Blake takes that approach in teaching math and science to his sixth graders, too. “I’m doing my best to get them excited about it, and at least bust their butts for their sixth grade career,” he said. “I try to have a lot of energy, I try to make it as fun as I can, we play math games to get motivated…” He demonstrates one of the tools he uses, an ActivExpressions device that transfers student answers to a television screen. “They think they’re playing a game, but they’re actually doing math,” he said.

He loves teaching sixth grade, which is such a formative year for students. He sees them go through a lot of changes, and he appreciates the opportunity he’s been given to shape their lives.

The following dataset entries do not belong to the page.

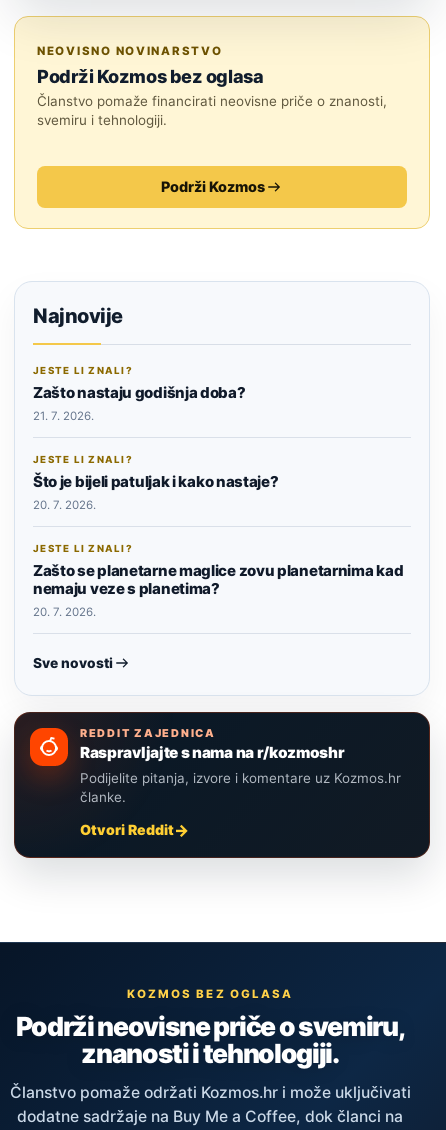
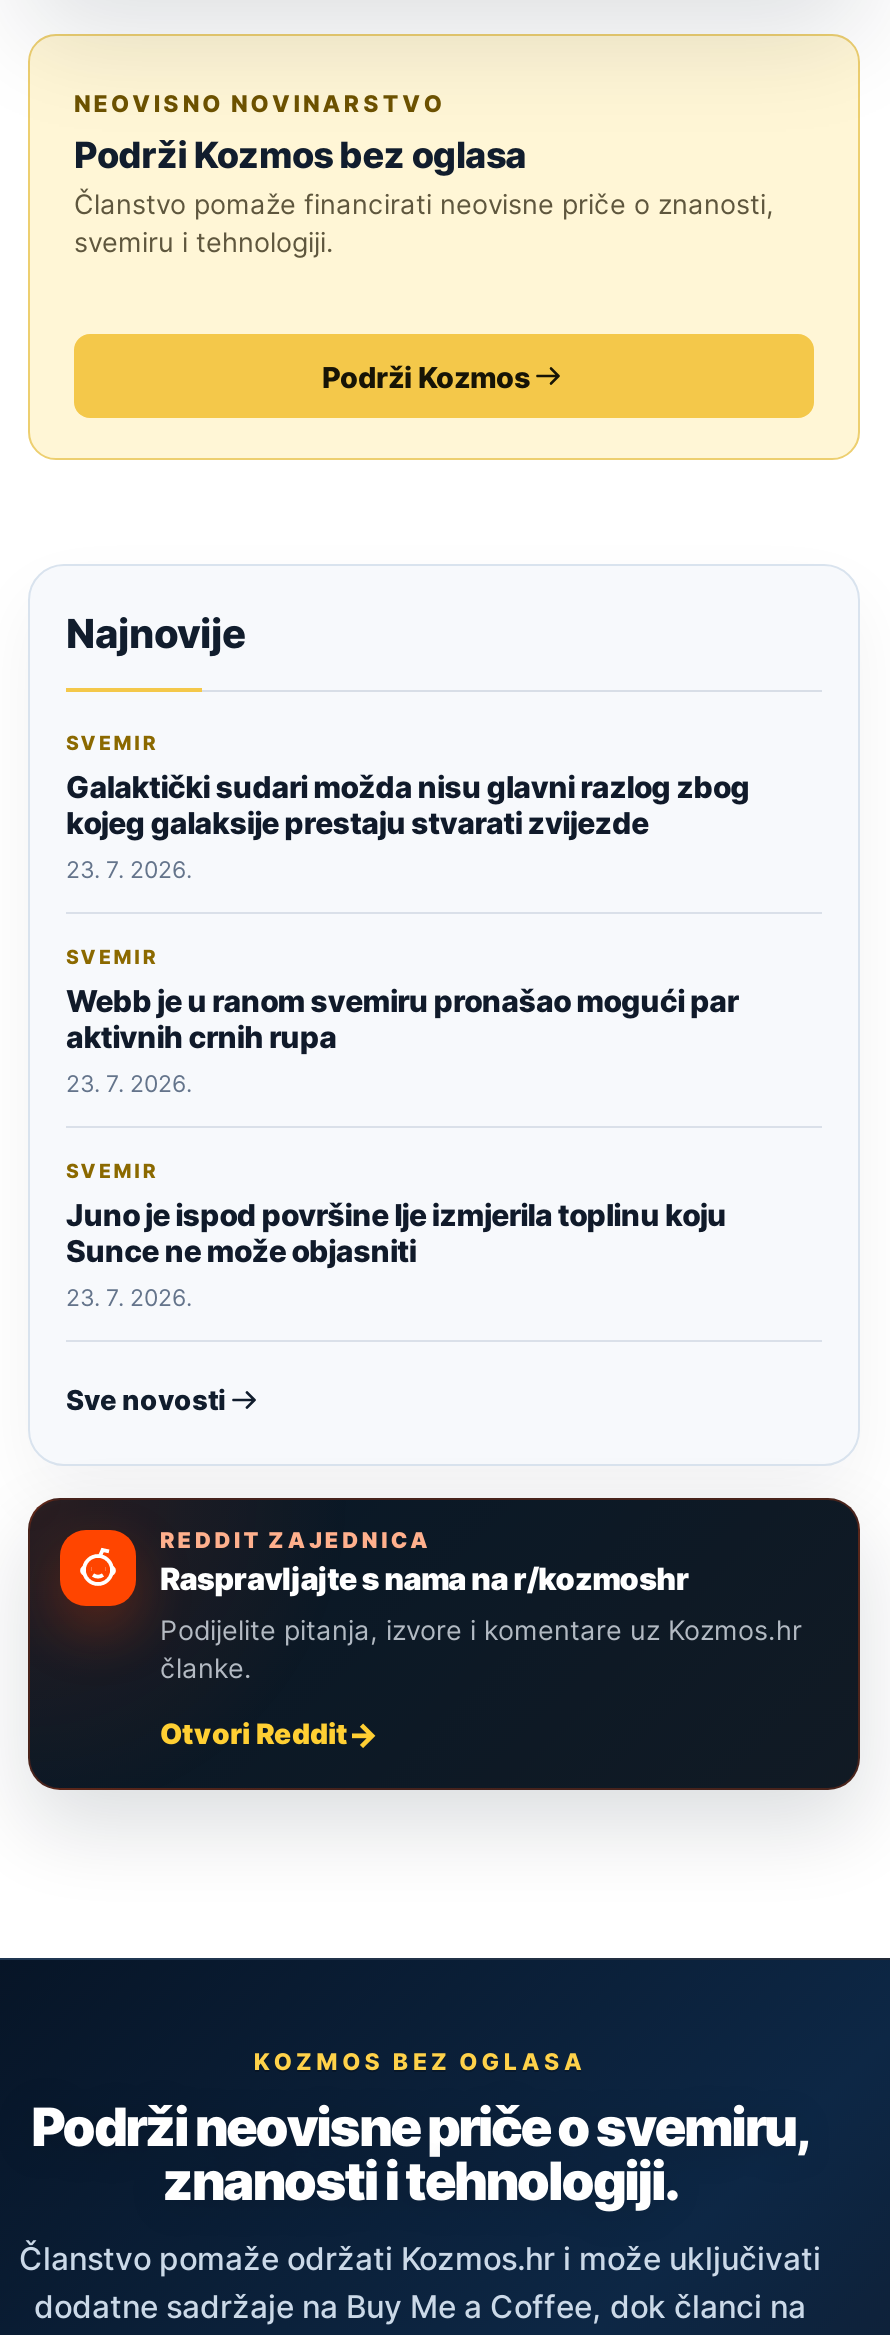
- JESTE LI ZNALI?
- Zašto nastaju godišnja doba?
- 21. 7. 2026.
+ SVEMIR
+ Galaktički sudari možda nisu glavni razlog zbog
+ kojeg galaksije prestaju stvarati zvijezde
+ 23. 7. 2026.

- JESTE LI ZNALI?
- Što je bijeli patuljak i kako nastaje?
- 20. 7. 2026.
+ SVEMIR
+ Webb je u ranom svemiru pronašao mogući par
+ aktivnih crnih rupa
+ 23. 7. 2026.

- JESTE LI ZNALI?
- Zašto se planetarne maglice zovu planetarnima kad
- nemaju veze s planetima?
- 20. 7. 2026.
+ SVEMIR
+ Juno je ispod površine Ije izmjerila toplinu koju
+ Sunce ne može objasniti
+ 23. 7. 2026.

“Seeing them happy and enjoying school makes me feel like I’m doing something right.” he said. “If the Yankees call me, though…”

Sharon Piper

Piper has a couple of confessions to make. The first is “the only reason I got this (Teacher of the Year award) was because of Marianne Bradburn…. She should have gotten it with me!”

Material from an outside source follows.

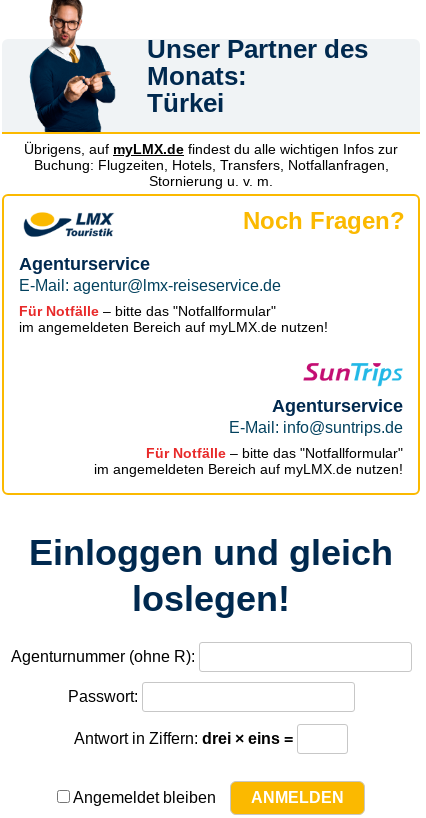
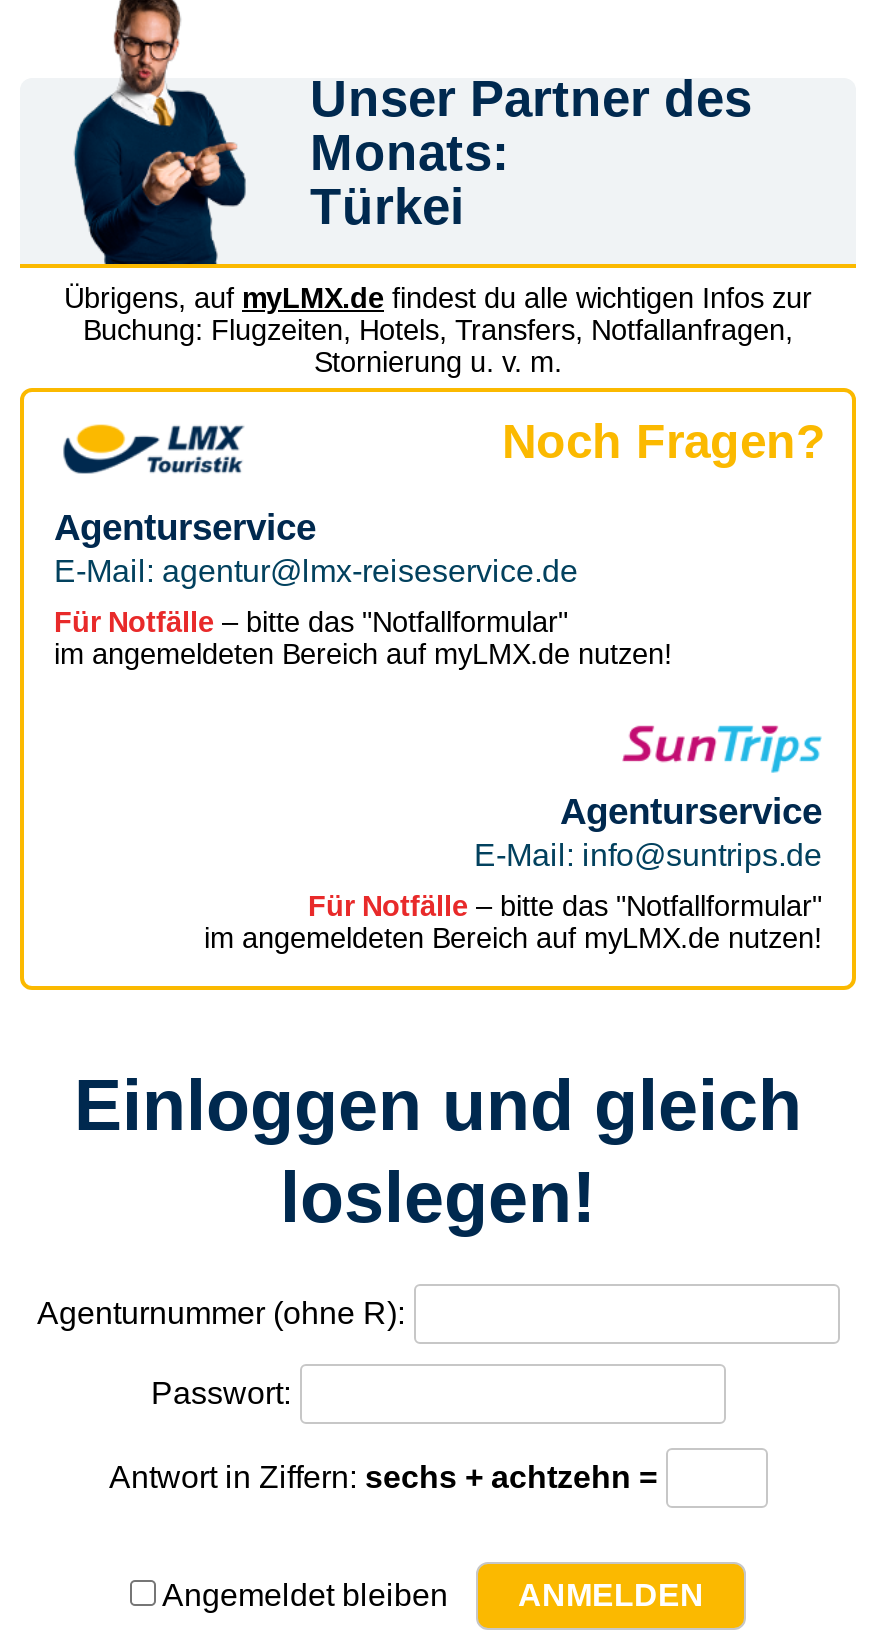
- Antwort in Ziffern: drei × eins =
+ Antwort in Ziffern: sechs + achtzehn =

Bradburn, Piper said, has been “awesome” and invaluable as a teaching and planning partner over the years.

“We decided it was hard to teach on the fly,” Piper explained, and so about four years ago, they started meeting on Fridays to plan the next week’s lessons. It took hours.

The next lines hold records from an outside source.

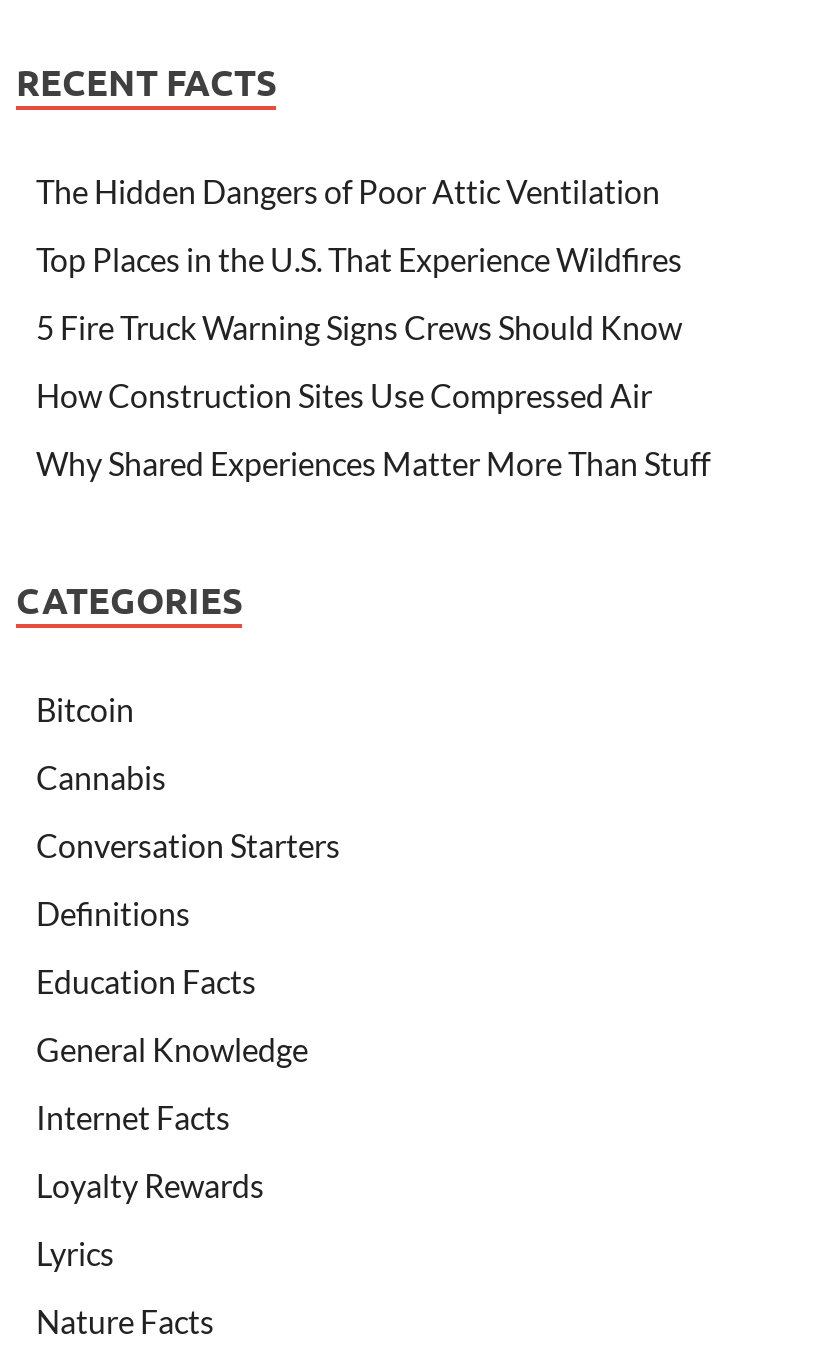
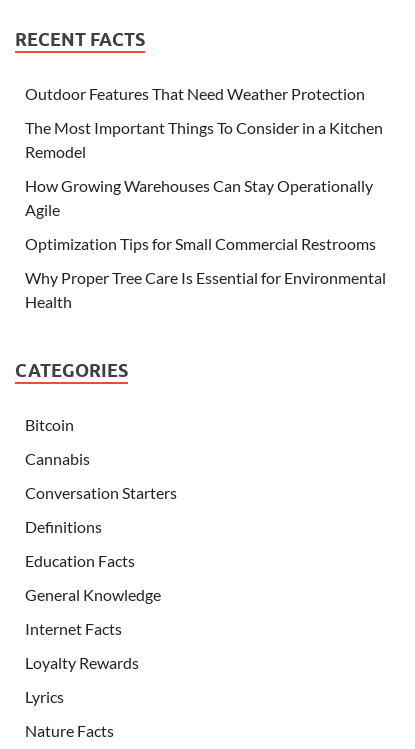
- The Hidden Dangers of Poor Attic Ventilation
+ Outdoor Features That Need Weather Protection

- Top Places in the U.S. That Experience Wildfires
+ The Most Important Things To Consider in a Kitchen
+ Remodel

- 5 Fire Truck Warning Signs Crews Should Know
+ How Growing Warehouses Can Stay Operationally
+ Agile

- How Construction Sites Use Compressed Air
+ Optimization Tips for Small Commercial Restrooms

- Why Shared Experiences Matter More Than Stuff
+ Why Proper Tree Care Is Essential for Environmental
+ Health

“We have it written down, we’re going to teach this page, and we really push each other to ask why we’re teaching it, what’s the point of teaching it, what do we want the kids to learn?” she said.

An important lesson that Piper wants all of her students to learn is about discrimination. It’s her favorite unit to teach but one of the most difficult.

“All the kids hear that,” she says, reading from a huge red sign on her desk, “What’s essential is invisible to the eye.”

Learning that, though, means learning about all the ways people can discriminate against each other. Piper spends two days each year on the famed Blue Eyes Brown Eyes experiment by Jane Elliott, in which a third grade class learns prejudice against their classmates based on eye color. Her experiment is much shorter and tamer, since brown-eyed students only ignored their blue-eyed classmates, and vice-versa, but just as hard on students and teacher.

“I cried like three times a day. I do every time,” Piper said. “I’m exhausted by the end of the day, because I’m just so used to walking around and saying good job, good job, but whoever was being discriminated against was in the back, and I had to ignore them.”

Piper is not very good at ignoring children, and never has been. So, when she and her husband, David, had a daughter, followed by twin boys a few years later, she gave up teaching.

“I thought I can’t be a good teacher and a good mom,” she explained.

In a few years, though, she was substitute-teaching at Opstad, and her children were attending the school. She wanted to go back into the classroom and do what her eighth-grade teacher had done for her. “That’s what I want to do, be able to make kids feel like ‘you’re not dumb!'”

Her other confession? “I would do this for no pay!”

Piper, Blake, and Sales were all nominated by colleagues, parents, and students for excellence in education and dedication to students.

• The Snoqualmie Valley Schools Foundation will host a public luncheon to recognize the Teachers of the Year Thursday March 24, from 11:30 a.m. to 1 p.m. at the Snoqualmie Ridge Golf Club.